BEGIN DATA SHOWN

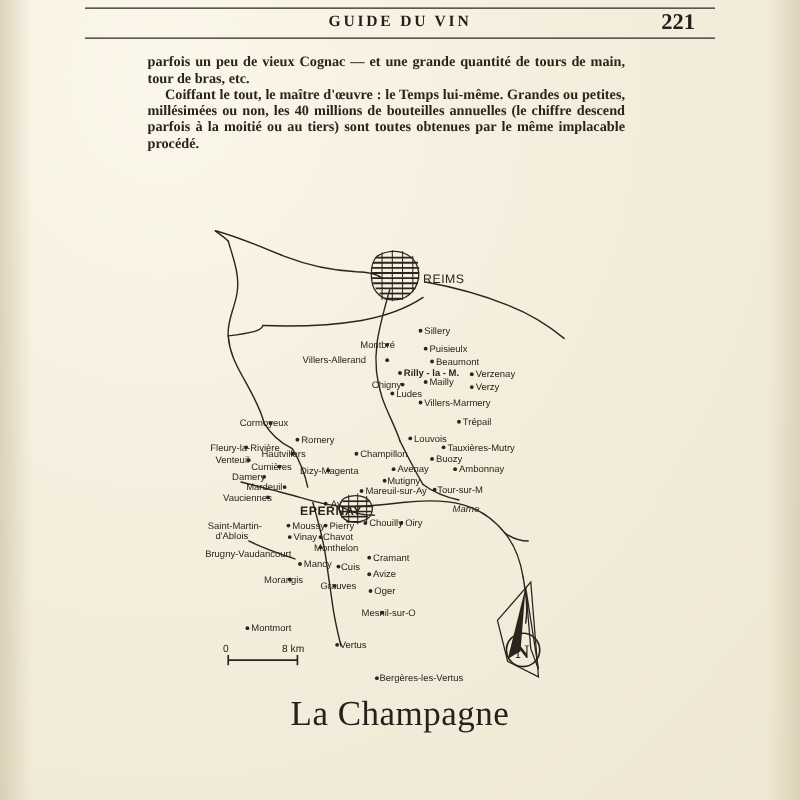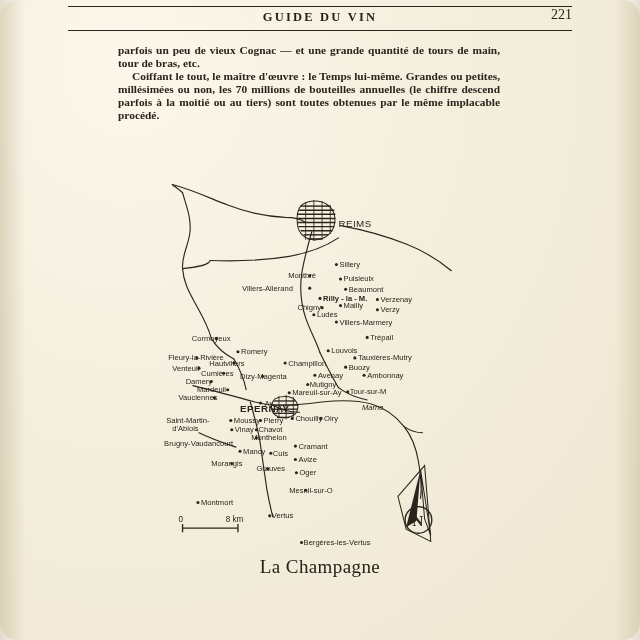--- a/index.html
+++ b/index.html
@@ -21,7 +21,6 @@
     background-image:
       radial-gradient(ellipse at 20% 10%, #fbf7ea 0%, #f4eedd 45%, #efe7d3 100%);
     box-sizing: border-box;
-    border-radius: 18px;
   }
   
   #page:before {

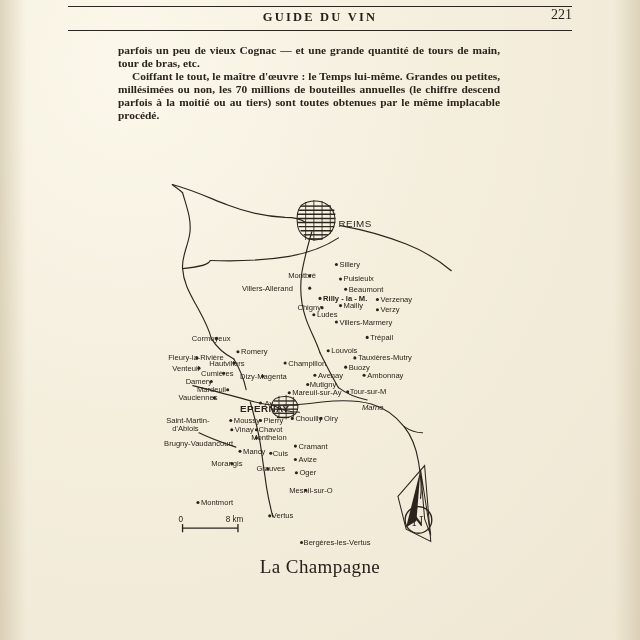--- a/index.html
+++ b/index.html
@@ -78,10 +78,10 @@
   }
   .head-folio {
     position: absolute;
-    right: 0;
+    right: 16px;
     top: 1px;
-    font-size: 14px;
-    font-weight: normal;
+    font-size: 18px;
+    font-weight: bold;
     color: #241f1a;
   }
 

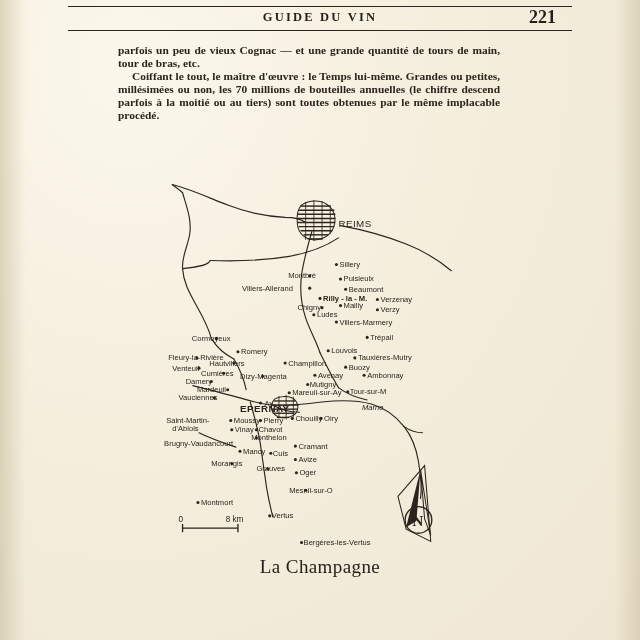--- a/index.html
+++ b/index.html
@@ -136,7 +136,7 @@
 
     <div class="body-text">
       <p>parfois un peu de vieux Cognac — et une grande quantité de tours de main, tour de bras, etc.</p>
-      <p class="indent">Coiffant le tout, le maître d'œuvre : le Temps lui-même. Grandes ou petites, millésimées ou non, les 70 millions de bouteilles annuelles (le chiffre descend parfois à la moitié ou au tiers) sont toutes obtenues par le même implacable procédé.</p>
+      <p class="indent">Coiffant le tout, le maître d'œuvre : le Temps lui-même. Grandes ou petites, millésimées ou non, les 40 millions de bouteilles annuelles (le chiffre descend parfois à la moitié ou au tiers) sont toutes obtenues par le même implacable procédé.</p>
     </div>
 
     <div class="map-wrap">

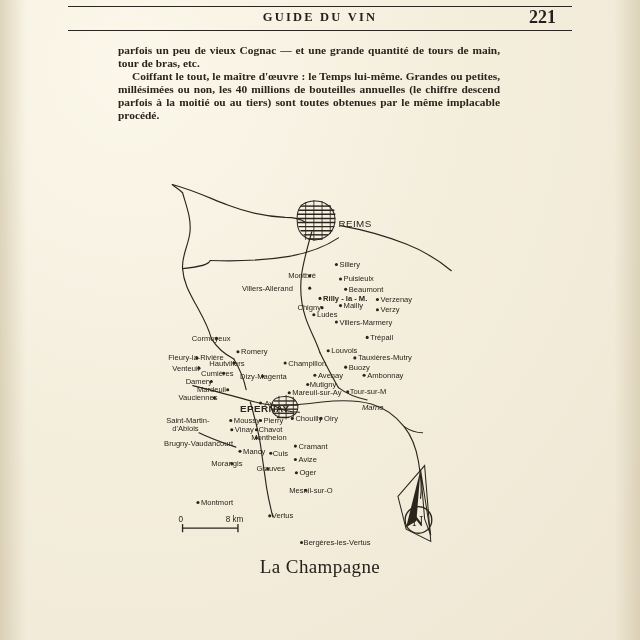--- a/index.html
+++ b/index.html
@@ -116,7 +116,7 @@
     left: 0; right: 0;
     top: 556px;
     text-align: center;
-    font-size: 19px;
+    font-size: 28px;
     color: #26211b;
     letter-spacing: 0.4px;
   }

END DATA SHOWN

EXERCISE GOAL:
Return the material word for word. Pictures are not part of the copy.

TASK RESPONSE:
--- a/index.html
+++ b/index.html
@@ -21,7 +21,6 @@
     background-image:
       radial-gradient(ellipse at 20% 10%, #fbf7ea 0%, #f4eedd 45%, #efe7d3 100%);
     box-sizing: border-box;
-    border-radius: 18px;
   }
   
   #page:before {

--- a/index.html
+++ b/index.html
@@ -78,10 +78,10 @@
   }
   .head-folio {
     position: absolute;
-    right: 0;
+    right: 16px;
     top: 1px;
-    font-size: 14px;
-    font-weight: normal;
+    font-size: 18px;
+    font-weight: bold;
     color: #241f1a;
   }
 

--- a/index.html
+++ b/index.html
@@ -136,7 +136,7 @@
 
     <div class="body-text">
       <p>parfois un peu de vieux Cognac — et une grande quantité de tours de main, tour de bras, etc.</p>
-      <p class="indent">Coiffant le tout, le maître d'œuvre : le Temps lui-même. Grandes ou petites, millésimées ou non, les 70 millions de bouteilles annuelles (le chiffre descend parfois à la moitié ou au tiers) sont toutes obtenues par le même implacable procédé.</p>
+      <p class="indent">Coiffant le tout, le maître d'œuvre : le Temps lui-même. Grandes ou petites, millésimées ou non, les 40 millions de bouteilles annuelles (le chiffre descend parfois à la moitié ou au tiers) sont toutes obtenues par le même implacable procédé.</p>
     </div>
 
     <div class="map-wrap">

--- a/index.html
+++ b/index.html
@@ -116,7 +116,7 @@
     left: 0; right: 0;
     top: 556px;
     text-align: center;
-    font-size: 19px;
+    font-size: 28px;
     color: #26211b;
     letter-spacing: 0.4px;
   }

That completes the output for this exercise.